Antrean BBM di Jakarta Normal
Selasa, 27 Sep 2005 21:32 WIB
Jakarta - Empat hari menjelang kenaikan harga BBM pada 1 Oktober nanti, antrean pembelian BBM di sejumlah SPBU di Jakarta belum terlihat. Namun demikian, pasokan BBM diakui beberapa petugas SPBU agak tersendat. Seperti yang dialami SPBU di Jalan Sudirman. "Dua hari yang lalu dari jam 8 pagi sampai jam 3 sore tidak ada kiriman. Bahkan kemarin dari jam 12 malam hingga 10 pagi kita tidak menjual bensin karena pasokan terlambat datang," kata Soepoyo Landung, pengawas SPBU saat ditemui detikcom, Selasa (27/9/2005).Soepoyo diberitahu keterlambatan pasokan terjadi karena adanya antrean pengisian tangki di Plumpang. Kapasitas tangki pendam SPBU itu adalah 48 kilo liter, namun per hari hanya diisi 32 kilo liter.Hingga saat ini SPBU tersebut masih melayani pembeli yang membawa jeriken. Namun pengambilannya dibatasi 70-80 liter per hari. Itu juga harus diambil pada jam 12 malam hingga 4 pagi agar tidak mengganggu pembeli lainnya.SPBU di Jalan Raya Pasar Minggu Jakarta Selatan, walaupun belum pernah kehabisan pasokan, namun manajernya mengakui adanya pengiriman pasokan BBM yang agak tersendat."Stok minimal tanki pendam di sini 3 ton, artinya kalau kurang dari itu kita tidak bisa menjual, karena nanti BBM-nya kotor.
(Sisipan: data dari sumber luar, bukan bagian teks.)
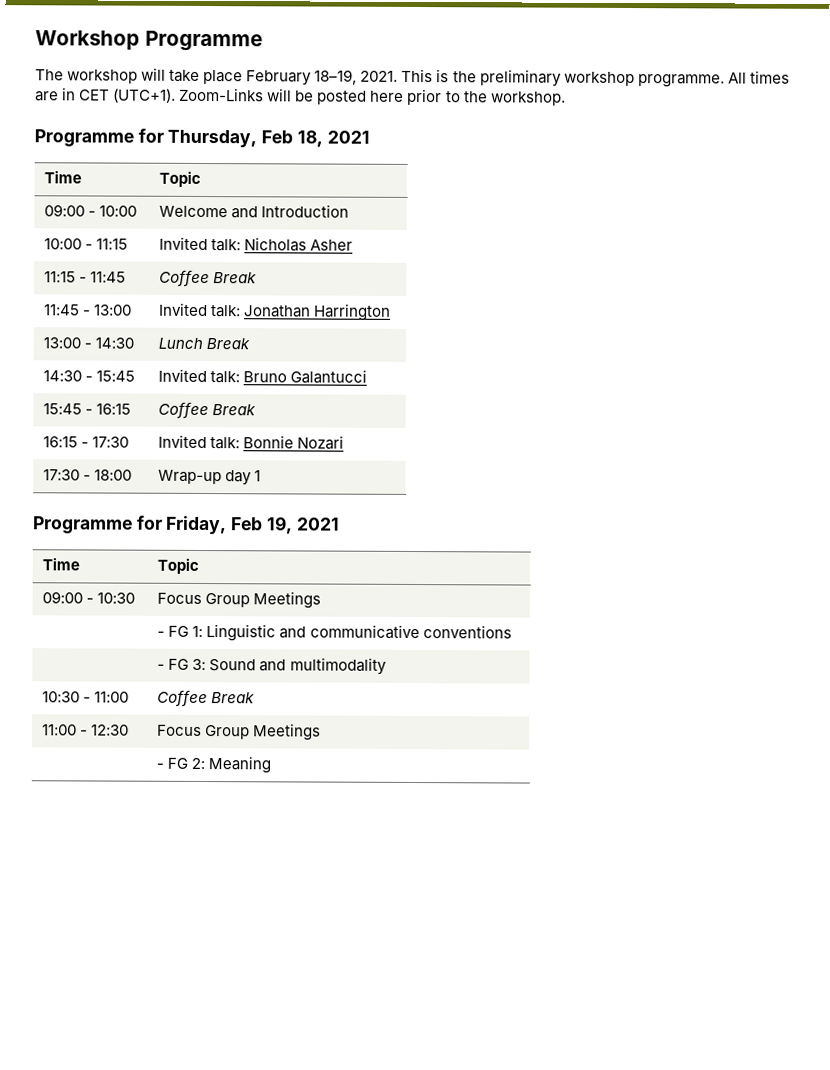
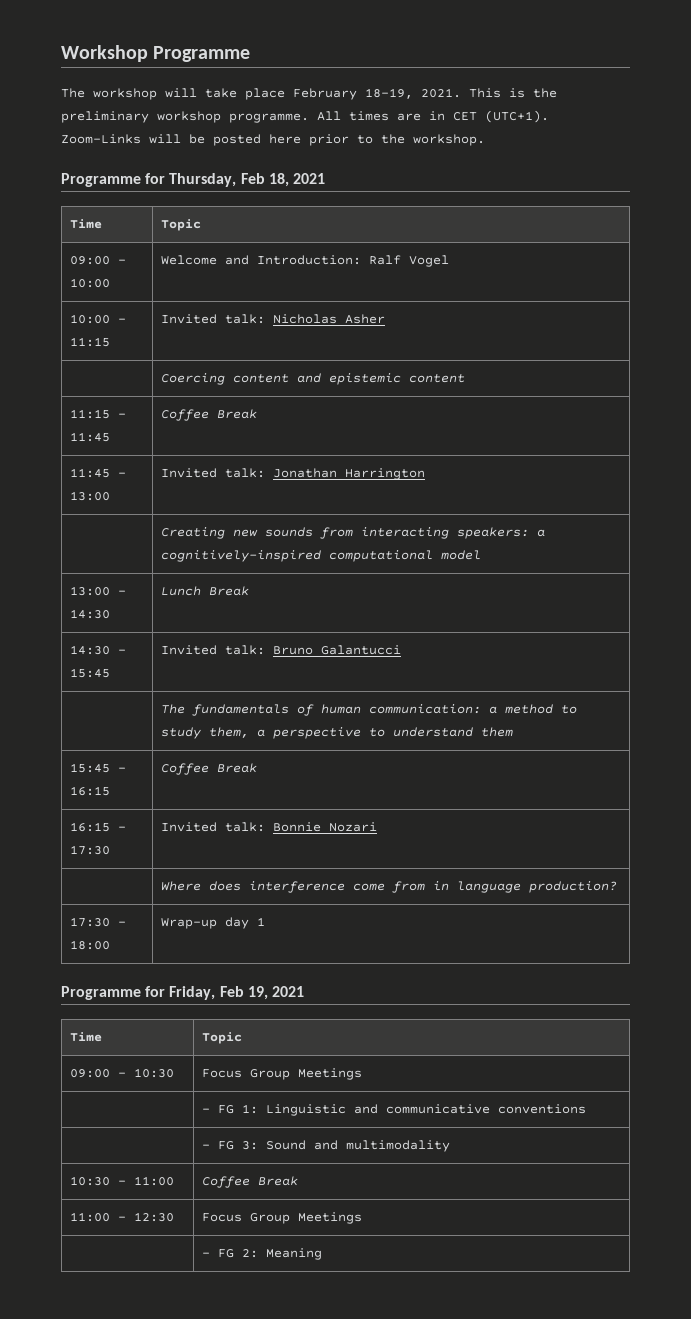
[261,204,350,218] Introduction -> [256,255,449,267] Introduction: Ralf Vogel
(354, 245) none -> [160,373,465,385] // | Coercing content and epistemic content
(392, 312) none -> [160,527,545,539] [160,550,481,562] // | Creating new sounds from interacting speakers: a cognitively-inspired computational model
(368, 376) none -> [160,704,577,716] [160,727,513,739] // | The fundamentals of human communication: a method to study them, a perspective to understand them
(345, 442) none -> [160,881,617,893] // | Where does interference come from in language production?

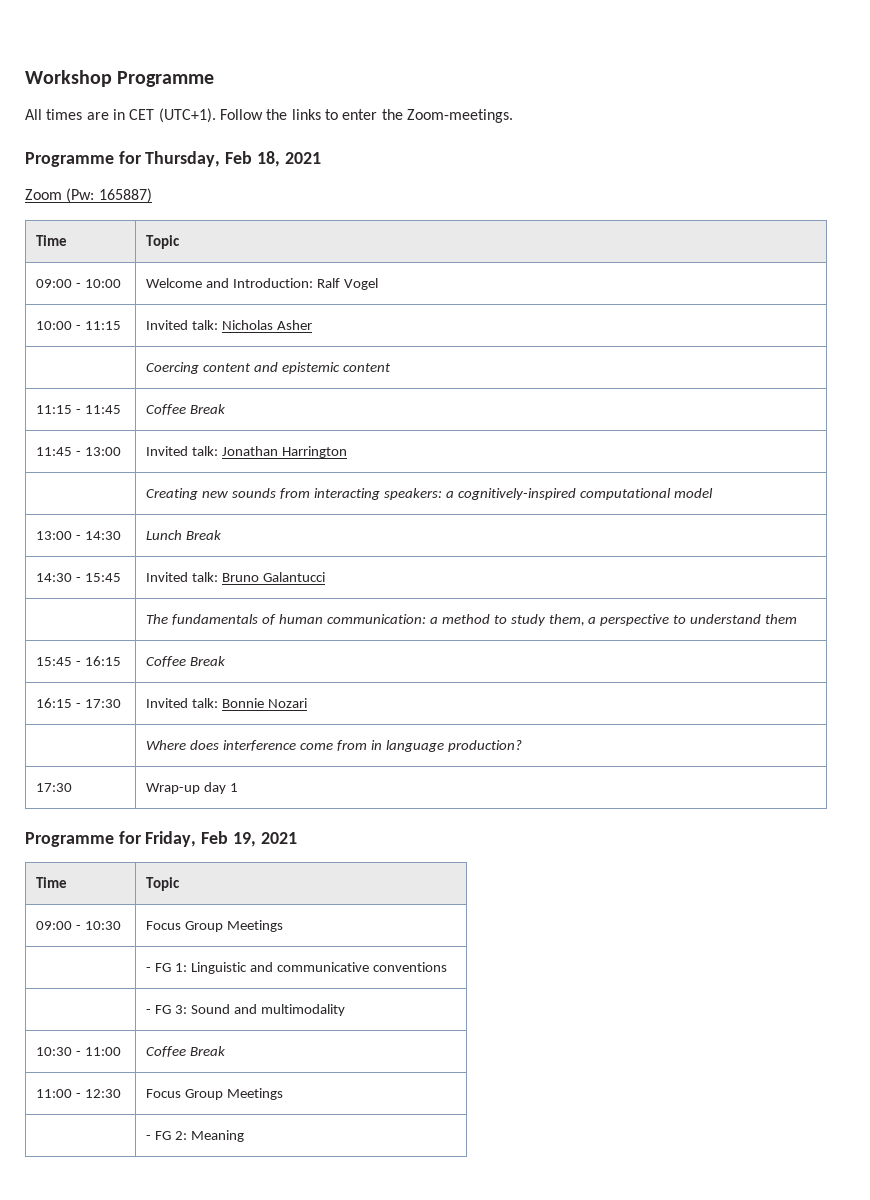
[61,88,557,100] [61,111,309,123] The workshop will take place February 18–19, 2021. This is the preliminary workshop programme. -> (215, 79) none
[61,134,485,146] Zoom-Links will be posted here prior to the workshop. -> [219,109,513,123] Follow the links to enter the Zoom-meetings.
(325, 178) none -> [25,188,152,203] // Zoom (Pw: 165887)
[117,921,126,926] [69,940,110,950] - 18:00 -> (73, 787) none

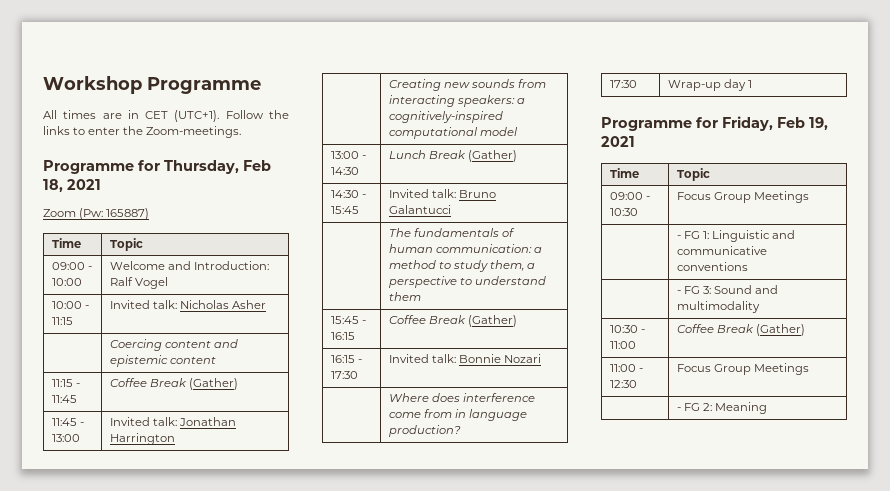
(226, 409) none -> [189,378,239,390] (Gather)
(222, 535) none -> [468,150,518,162] (Gather)
(226, 661) none -> [468,315,518,327] (Gather)
(226, 1051) none -> [756,324,806,336] (Gather)

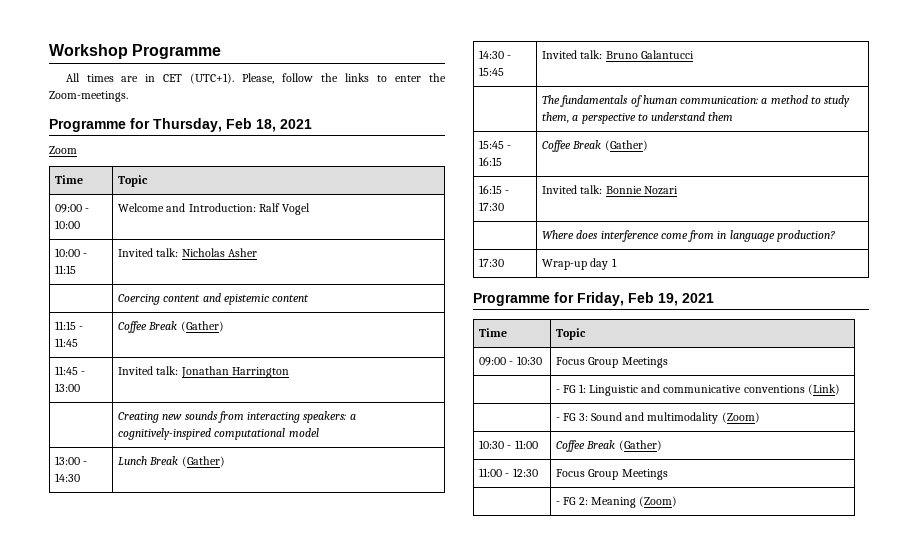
[225,110,264,119] Follow -> [242,73,314,84] Please, follow
[79,208,150,220] (Pw: 165887) -> (77, 150) none
(748, 266) none -> [807,384,840,395] (Link)
(760, 307) none -> [721,412,760,423] (Zoom)
(768, 408) none -> [639,496,678,507] (Zoom)

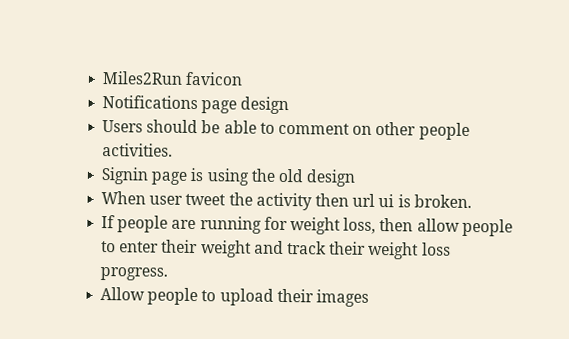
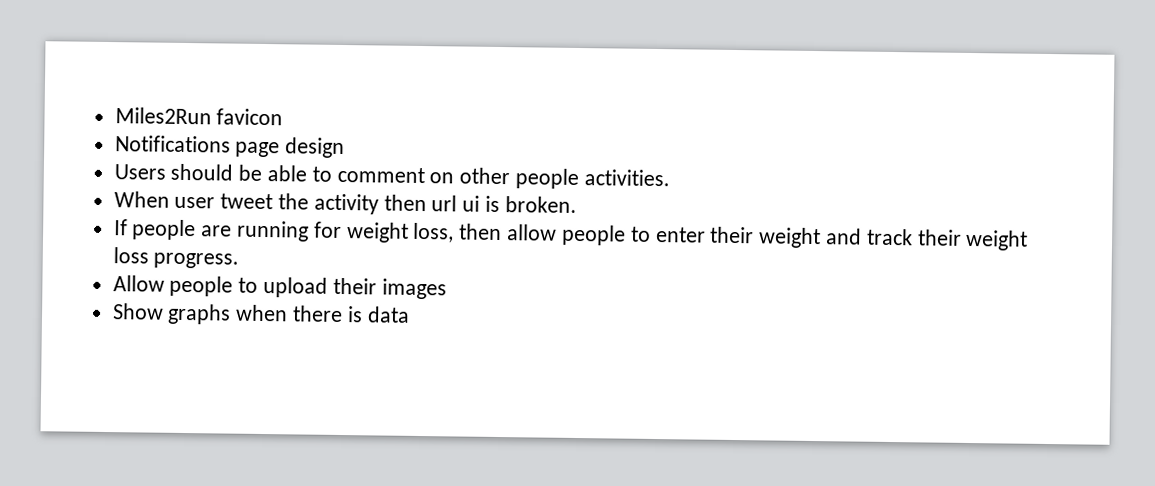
[101,167,357,187] // Signin page is using the old design -> (670, 178) none
(369, 298) none -> [111,303,410,325] // Show graphs when there is data

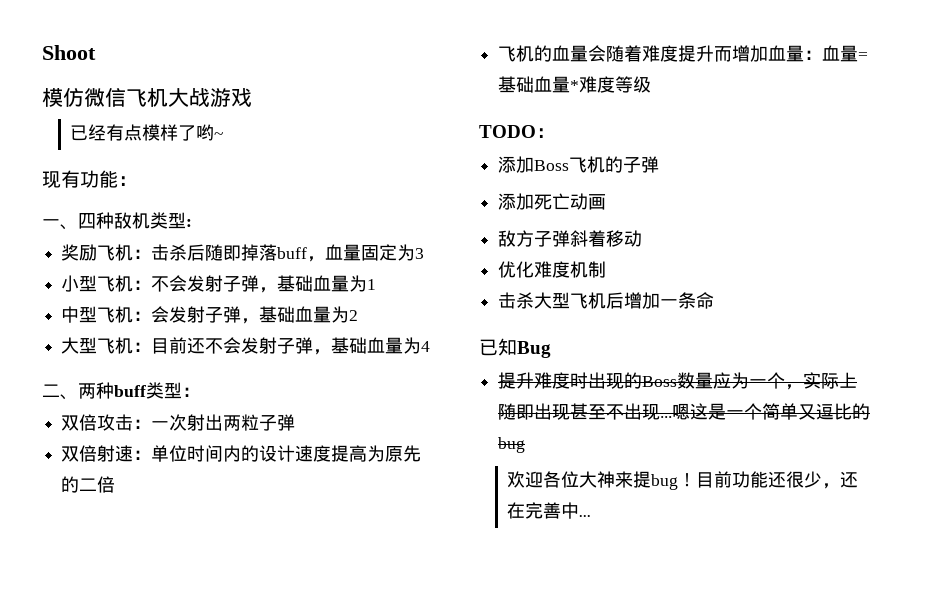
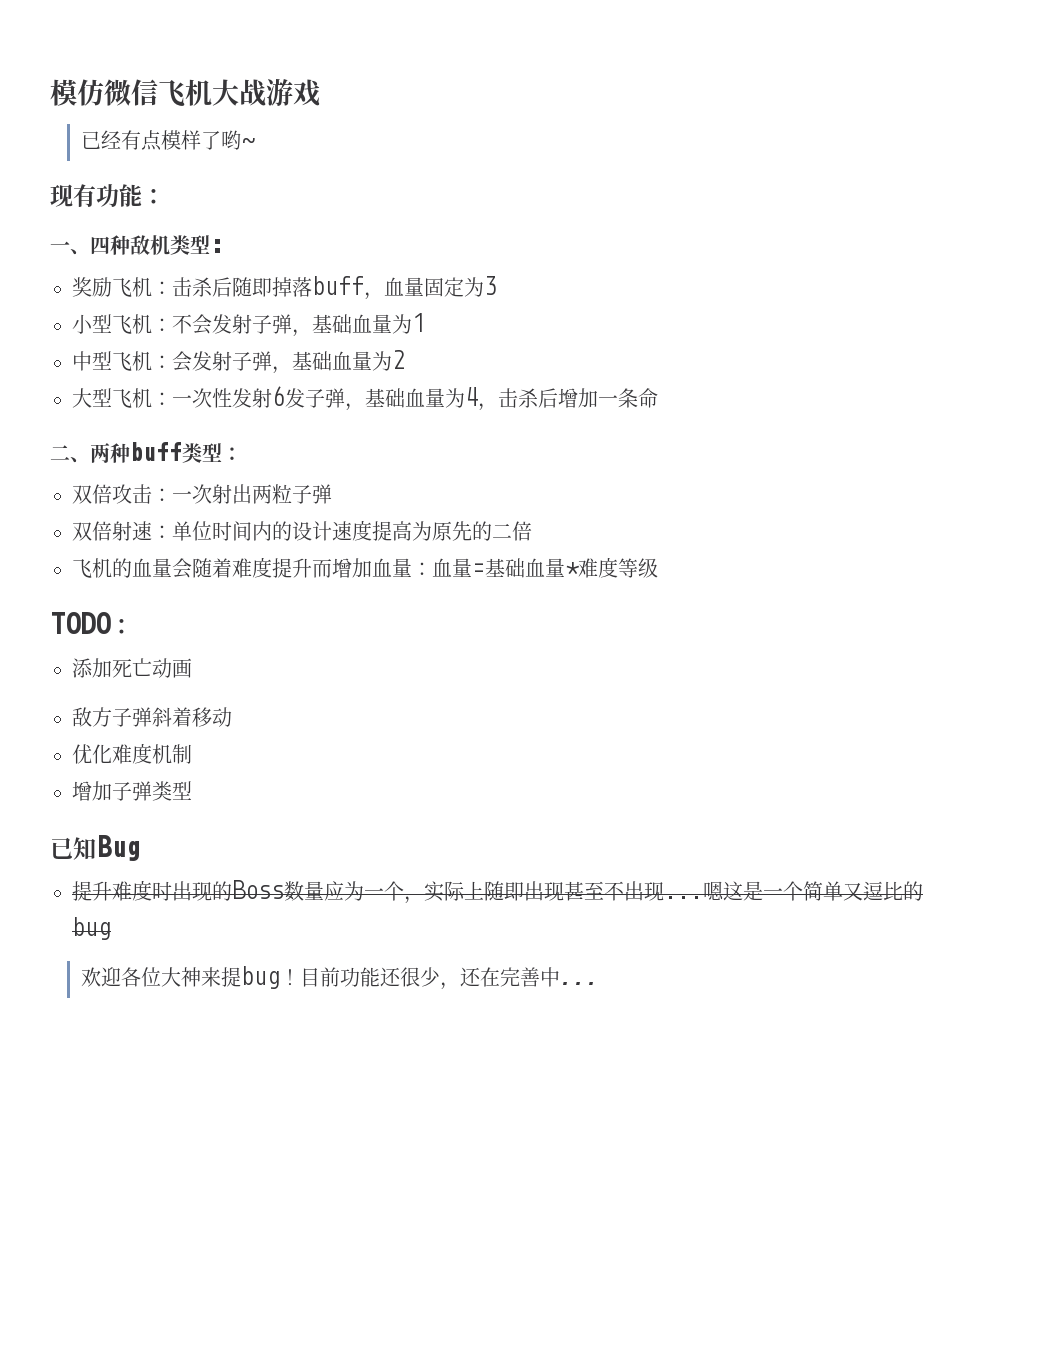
[42,45,96,60] Shoot // -> (50, 92) none
[151,337,278,354] 目前还不会发射 -> [172,386,305,408] 一次性发射6发
(431, 346) none -> [478,388,658,411] ，击杀后增加一条命
[498,156,660,173] // 添加Boss飞机的子弹 -> (133, 626) none
[498,292,715,309] 击杀大型飞机后增加一条命 -> [72,781,192,801] 增加子弹类型

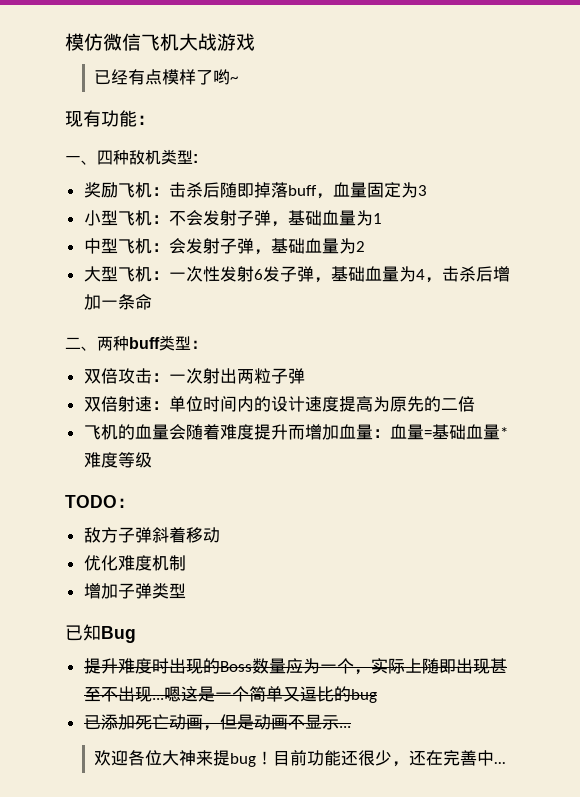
[72,658,192,678] // 添加死亡动画 -> (135, 503) none
(111, 928) none -> [83,714,351,731] // 已添加死亡动画，但是动画不显示...

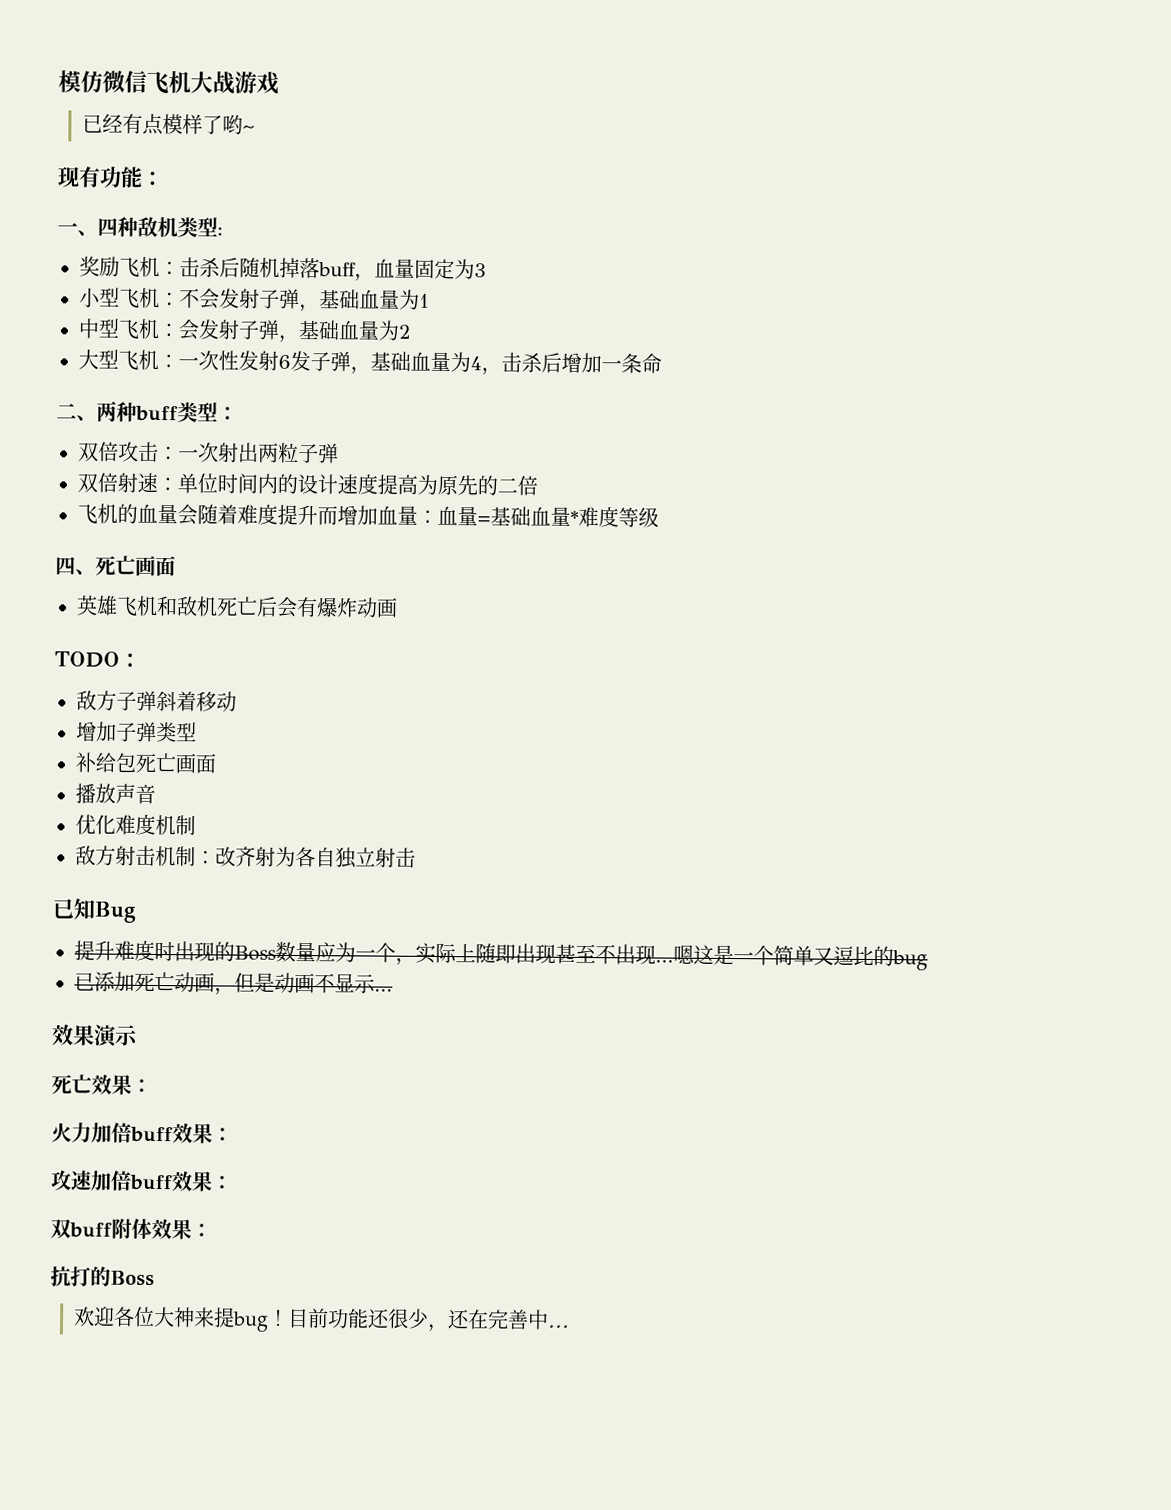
[236,183,254,198] 即 -> [259,257,280,278] 机
(152, 460) none -> [55,555,176,577] [76,595,398,618] // 四、死亡画面 // 英雄飞机和敌机死亡后会有爆炸动画
[83,555,186,571] [83,583,186,599] 优化难度机制 // 增加子弹类型 -> [76,721,197,743] [75,752,217,774] [75,783,156,805] [75,813,196,836] [75,845,416,869] 增加子弹类型 // 补给包死亡画面 // 播放声音 // 优化难度机制 // 敌方射击机制：改齐射为各自独立射击
(351, 727) none -> [51,1024,139,1048] [51,1074,152,1095] [51,1122,233,1144] [50,1170,233,1192] [50,1218,212,1240] [50,1266,155,1287] // 效果演示 // 死亡效果： // 火力加倍buff效果： // 攻速加倍buff效果： // 双buff附体效果： // 抗打的Boss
Sudah 1 minggu ini stok kami sering kali hampir mencapai minimal," ujar Dedi Sunardi, manajer SPBU.Hari ini, seharusnya pasokan BBM sudah diterima SPBU tersebut pukul 13.00 WIB. Namun hingga pukul 17.00 WIB tanki pemasok masih belum datang juga. "Kalau tanki tidak datang juga, maka besok mungkin jam 10-an kita tidak bisa berjualan," katanya.Agar masyarakat tidak menimbun BBM, pembelian menggunakan jeriken dibatasi hanya 3 liter. Menurut Dedi, karena diperkirakan kenaikan BBM cukup tinggi, maka Kamis mendatang antrean sudah akan terlihat. Berbeda dengan kenaikan pada waktu-waktu sebelumnya di mana antrean biasa dijumpai 1 hari menjelang kenaikan.